What is required
Repeat the data in full. No line may differ from the original.

——————

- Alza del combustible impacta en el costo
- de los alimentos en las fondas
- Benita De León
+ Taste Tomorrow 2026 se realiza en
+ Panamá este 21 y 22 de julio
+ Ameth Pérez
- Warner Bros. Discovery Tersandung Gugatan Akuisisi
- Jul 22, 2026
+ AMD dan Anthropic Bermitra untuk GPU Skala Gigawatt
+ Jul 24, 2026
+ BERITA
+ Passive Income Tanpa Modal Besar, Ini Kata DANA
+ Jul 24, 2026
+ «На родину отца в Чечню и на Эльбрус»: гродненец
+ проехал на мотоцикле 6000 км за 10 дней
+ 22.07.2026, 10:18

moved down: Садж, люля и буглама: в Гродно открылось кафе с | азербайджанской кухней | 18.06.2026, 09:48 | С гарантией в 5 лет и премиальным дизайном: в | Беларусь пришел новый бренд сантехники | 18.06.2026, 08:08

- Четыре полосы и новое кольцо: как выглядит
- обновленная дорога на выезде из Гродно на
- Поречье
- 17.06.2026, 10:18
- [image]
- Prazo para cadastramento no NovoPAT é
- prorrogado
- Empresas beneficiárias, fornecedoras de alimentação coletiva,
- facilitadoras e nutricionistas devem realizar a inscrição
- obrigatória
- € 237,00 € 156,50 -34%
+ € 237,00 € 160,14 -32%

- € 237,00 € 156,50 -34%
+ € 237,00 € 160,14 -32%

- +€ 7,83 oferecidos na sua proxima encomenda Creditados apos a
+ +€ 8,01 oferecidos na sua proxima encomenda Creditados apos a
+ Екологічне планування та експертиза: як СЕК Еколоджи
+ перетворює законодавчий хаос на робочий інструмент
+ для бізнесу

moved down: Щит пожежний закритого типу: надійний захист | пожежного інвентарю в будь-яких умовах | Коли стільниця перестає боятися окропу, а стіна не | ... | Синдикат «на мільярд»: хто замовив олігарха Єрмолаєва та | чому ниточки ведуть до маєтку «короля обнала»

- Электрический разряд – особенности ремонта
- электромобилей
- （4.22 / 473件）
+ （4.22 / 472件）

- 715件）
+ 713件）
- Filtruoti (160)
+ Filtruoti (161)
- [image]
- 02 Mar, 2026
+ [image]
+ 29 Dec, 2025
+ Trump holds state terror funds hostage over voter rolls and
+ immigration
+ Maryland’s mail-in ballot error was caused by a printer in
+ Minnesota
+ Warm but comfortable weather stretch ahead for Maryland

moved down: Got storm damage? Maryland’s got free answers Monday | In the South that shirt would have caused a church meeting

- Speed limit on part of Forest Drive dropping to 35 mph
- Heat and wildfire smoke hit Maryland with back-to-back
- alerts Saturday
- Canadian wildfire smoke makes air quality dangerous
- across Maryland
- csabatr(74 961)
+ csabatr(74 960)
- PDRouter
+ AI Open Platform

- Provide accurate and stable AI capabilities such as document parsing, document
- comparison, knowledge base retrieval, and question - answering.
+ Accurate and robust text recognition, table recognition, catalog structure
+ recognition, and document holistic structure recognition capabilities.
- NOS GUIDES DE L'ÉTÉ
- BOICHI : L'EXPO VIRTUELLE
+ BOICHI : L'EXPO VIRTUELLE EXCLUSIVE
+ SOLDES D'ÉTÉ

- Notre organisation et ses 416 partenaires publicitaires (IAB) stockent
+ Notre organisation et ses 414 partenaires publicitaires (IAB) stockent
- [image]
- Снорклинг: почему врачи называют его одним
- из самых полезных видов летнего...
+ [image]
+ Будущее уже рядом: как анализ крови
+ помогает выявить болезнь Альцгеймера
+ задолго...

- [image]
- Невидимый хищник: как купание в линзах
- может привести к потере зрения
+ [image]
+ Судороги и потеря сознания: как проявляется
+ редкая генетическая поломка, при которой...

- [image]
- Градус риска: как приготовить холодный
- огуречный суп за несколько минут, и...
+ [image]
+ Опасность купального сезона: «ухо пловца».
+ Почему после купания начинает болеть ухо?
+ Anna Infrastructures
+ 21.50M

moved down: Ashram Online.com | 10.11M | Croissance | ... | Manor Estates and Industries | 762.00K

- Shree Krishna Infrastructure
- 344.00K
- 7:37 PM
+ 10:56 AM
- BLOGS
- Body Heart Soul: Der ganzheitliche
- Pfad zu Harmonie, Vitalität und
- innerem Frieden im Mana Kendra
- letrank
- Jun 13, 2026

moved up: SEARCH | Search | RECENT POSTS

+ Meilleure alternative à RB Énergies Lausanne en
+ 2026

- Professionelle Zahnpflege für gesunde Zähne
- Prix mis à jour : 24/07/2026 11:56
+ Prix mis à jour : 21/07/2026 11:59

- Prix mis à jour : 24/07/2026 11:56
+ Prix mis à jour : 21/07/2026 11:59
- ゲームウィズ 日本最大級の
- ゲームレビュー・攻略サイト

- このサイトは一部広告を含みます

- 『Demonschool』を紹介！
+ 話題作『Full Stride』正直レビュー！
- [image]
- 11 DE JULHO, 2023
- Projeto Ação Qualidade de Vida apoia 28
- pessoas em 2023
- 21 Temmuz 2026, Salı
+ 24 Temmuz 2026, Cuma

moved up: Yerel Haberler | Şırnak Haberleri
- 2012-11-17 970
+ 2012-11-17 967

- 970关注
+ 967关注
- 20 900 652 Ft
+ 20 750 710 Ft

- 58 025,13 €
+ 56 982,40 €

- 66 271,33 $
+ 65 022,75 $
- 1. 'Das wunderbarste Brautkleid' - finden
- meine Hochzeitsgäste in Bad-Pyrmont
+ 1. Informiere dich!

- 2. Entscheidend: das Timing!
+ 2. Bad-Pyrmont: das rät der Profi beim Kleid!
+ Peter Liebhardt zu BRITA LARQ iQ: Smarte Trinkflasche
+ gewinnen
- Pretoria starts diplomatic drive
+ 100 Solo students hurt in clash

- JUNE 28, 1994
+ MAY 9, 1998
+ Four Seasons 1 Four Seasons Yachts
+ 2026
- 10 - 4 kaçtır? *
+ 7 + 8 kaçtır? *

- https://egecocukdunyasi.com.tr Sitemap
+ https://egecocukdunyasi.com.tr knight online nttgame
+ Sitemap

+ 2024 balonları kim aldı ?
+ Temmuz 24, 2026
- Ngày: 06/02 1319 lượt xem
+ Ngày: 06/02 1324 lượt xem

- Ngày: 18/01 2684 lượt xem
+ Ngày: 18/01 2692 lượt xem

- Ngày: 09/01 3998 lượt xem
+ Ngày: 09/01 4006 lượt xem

——————

Exercise response
- Alza del combustible impacta en el costo
- de los alimentos en las fondas
- Benita De León
+ Taste Tomorrow 2026 se realiza en
+ Panamá este 21 y 22 de julio
+ Ameth Pérez
- Warner Bros. Discovery Tersandung Gugatan Akuisisi
- Jul 22, 2026
+ AMD dan Anthropic Bermitra untuk GPU Skala Gigawatt
+ Jul 24, 2026
+ BERITA
+ Passive Income Tanpa Modal Besar, Ini Kata DANA
+ Jul 24, 2026
+ «На родину отца в Чечню и на Эльбрус»: гродненец
+ проехал на мотоцикле 6000 км за 10 дней
+ 22.07.2026, 10:18

moved down: Садж, люля и буглама: в Гродно открылось кафе с | азербайджанской кухней | 18.06.2026, 09:48 | С гарантией в 5 лет и премиальным дизайном: в | Беларусь пришел новый бренд сантехники | 18.06.2026, 08:08

- Четыре полосы и новое кольцо: как выглядит
- обновленная дорога на выезде из Гродно на
- Поречье
- 17.06.2026, 10:18
- [image]
- Prazo para cadastramento no NovoPAT é
- prorrogado
- Empresas beneficiárias, fornecedoras de alimentação coletiva,
- facilitadoras e nutricionistas devem realizar a inscrição
- obrigatória
- € 237,00 € 156,50 -34%
+ € 237,00 € 160,14 -32%

- € 237,00 € 156,50 -34%
+ € 237,00 € 160,14 -32%

- +€ 7,83 oferecidos na sua proxima encomenda Creditados apos a
+ +€ 8,01 oferecidos na sua proxima encomenda Creditados apos a
+ Екологічне планування та експертиза: як СЕК Еколоджи
+ перетворює законодавчий хаос на робочий інструмент
+ для бізнесу

moved down: Щит пожежний закритого типу: надійний захист | пожежного інвентарю в будь-яких умовах | Коли стільниця перестає боятися окропу, а стіна не | ... | Синдикат «на мільярд»: хто замовив олігарха Єрмолаєва та | чому ниточки ведуть до маєтку «короля обнала»

- Электрический разряд – особенности ремонта
- электромобилей
- （4.22 / 473件）
+ （4.22 / 472件）

- 715件）
+ 713件）
- Filtruoti (160)
+ Filtruoti (161)
- [image]
- 02 Mar, 2026
+ [image]
+ 29 Dec, 2025
+ Trump holds state terror funds hostage over voter rolls and
+ immigration
+ Maryland’s mail-in ballot error was caused by a printer in
+ Minnesota
+ Warm but comfortable weather stretch ahead for Maryland

moved down: Got storm damage? Maryland’s got free answers Monday | In the South that shirt would have caused a church meeting

- Speed limit on part of Forest Drive dropping to 35 mph
- Heat and wildfire smoke hit Maryland with back-to-back
- alerts Saturday
- Canadian wildfire smoke makes air quality dangerous
- across Maryland
- csabatr(74 961)
+ csabatr(74 960)
- PDRouter
+ AI Open Platform

- Provide accurate and stable AI capabilities such as document parsing, document
- comparison, knowledge base retrieval, and question - answering.
+ Accurate and robust text recognition, table recognition, catalog structure
+ recognition, and document holistic structure recognition capabilities.
- NOS GUIDES DE L'ÉTÉ
- BOICHI : L'EXPO VIRTUELLE
+ BOICHI : L'EXPO VIRTUELLE EXCLUSIVE
+ SOLDES D'ÉTÉ

- Notre organisation et ses 416 partenaires publicitaires (IAB) stockent
+ Notre organisation et ses 414 partenaires publicitaires (IAB) stockent
- [image]
- Снорклинг: почему врачи называют его одним
- из самых полезных видов летнего...
+ [image]
+ Будущее уже рядом: как анализ крови
+ помогает выявить болезнь Альцгеймера
+ задолго...

- [image]
- Невидимый хищник: как купание в линзах
- может привести к потере зрения
+ [image]
+ Судороги и потеря сознания: как проявляется
+ редкая генетическая поломка, при которой...

- [image]
- Градус риска: как приготовить холодный
- огуречный суп за несколько минут, и...
+ [image]
+ Опасность купального сезона: «ухо пловца».
+ Почему после купания начинает болеть ухо?
+ Anna Infrastructures
+ 21.50M

moved down: Ashram Online.com | 10.11M | Croissance | ... | Manor Estates and Industries | 762.00K

- Shree Krishna Infrastructure
- 344.00K
- 7:37 PM
+ 10:56 AM
- BLOGS
- Body Heart Soul: Der ganzheitliche
- Pfad zu Harmonie, Vitalität und
- innerem Frieden im Mana Kendra
- letrank
- Jun 13, 2026

moved up: SEARCH | Search | RECENT POSTS

+ Meilleure alternative à RB Énergies Lausanne en
+ 2026

- Professionelle Zahnpflege für gesunde Zähne
- Prix mis à jour : 24/07/2026 11:56
+ Prix mis à jour : 21/07/2026 11:59

- Prix mis à jour : 24/07/2026 11:56
+ Prix mis à jour : 21/07/2026 11:59
- ゲームウィズ 日本最大級の
- ゲームレビュー・攻略サイト

- このサイトは一部広告を含みます

- 『Demonschool』を紹介！
+ 話題作『Full Stride』正直レビュー！
- [image]
- 11 DE JULHO, 2023
- Projeto Ação Qualidade de Vida apoia 28
- pessoas em 2023
- 21 Temmuz 2026, Salı
+ 24 Temmuz 2026, Cuma

moved up: Yerel Haberler | Şırnak Haberleri
- 2012-11-17 970
+ 2012-11-17 967

- 970关注
+ 967关注
- 20 900 652 Ft
+ 20 750 710 Ft

- 58 025,13 €
+ 56 982,40 €

- 66 271,33 $
+ 65 022,75 $
- 1. 'Das wunderbarste Brautkleid' - finden
- meine Hochzeitsgäste in Bad-Pyrmont
+ 1. Informiere dich!

- 2. Entscheidend: das Timing!
+ 2. Bad-Pyrmont: das rät der Profi beim Kleid!
+ Peter Liebhardt zu BRITA LARQ iQ: Smarte Trinkflasche
+ gewinnen
- Pretoria starts diplomatic drive
+ 100 Solo students hurt in clash

- JUNE 28, 1994
+ MAY 9, 1998
+ Four Seasons 1 Four Seasons Yachts
+ 2026
- 10 - 4 kaçtır? *
+ 7 + 8 kaçtır? *

- https://egecocukdunyasi.com.tr Sitemap
+ https://egecocukdunyasi.com.tr knight online nttgame
+ Sitemap

+ 2024 balonları kim aldı ?
+ Temmuz 24, 2026
- Ngày: 06/02 1319 lượt xem
+ Ngày: 06/02 1324 lượt xem

- Ngày: 18/01 2684 lượt xem
+ Ngày: 18/01 2692 lượt xem

- Ngày: 09/01 3998 lượt xem
+ Ngày: 09/01 4006 lượt xem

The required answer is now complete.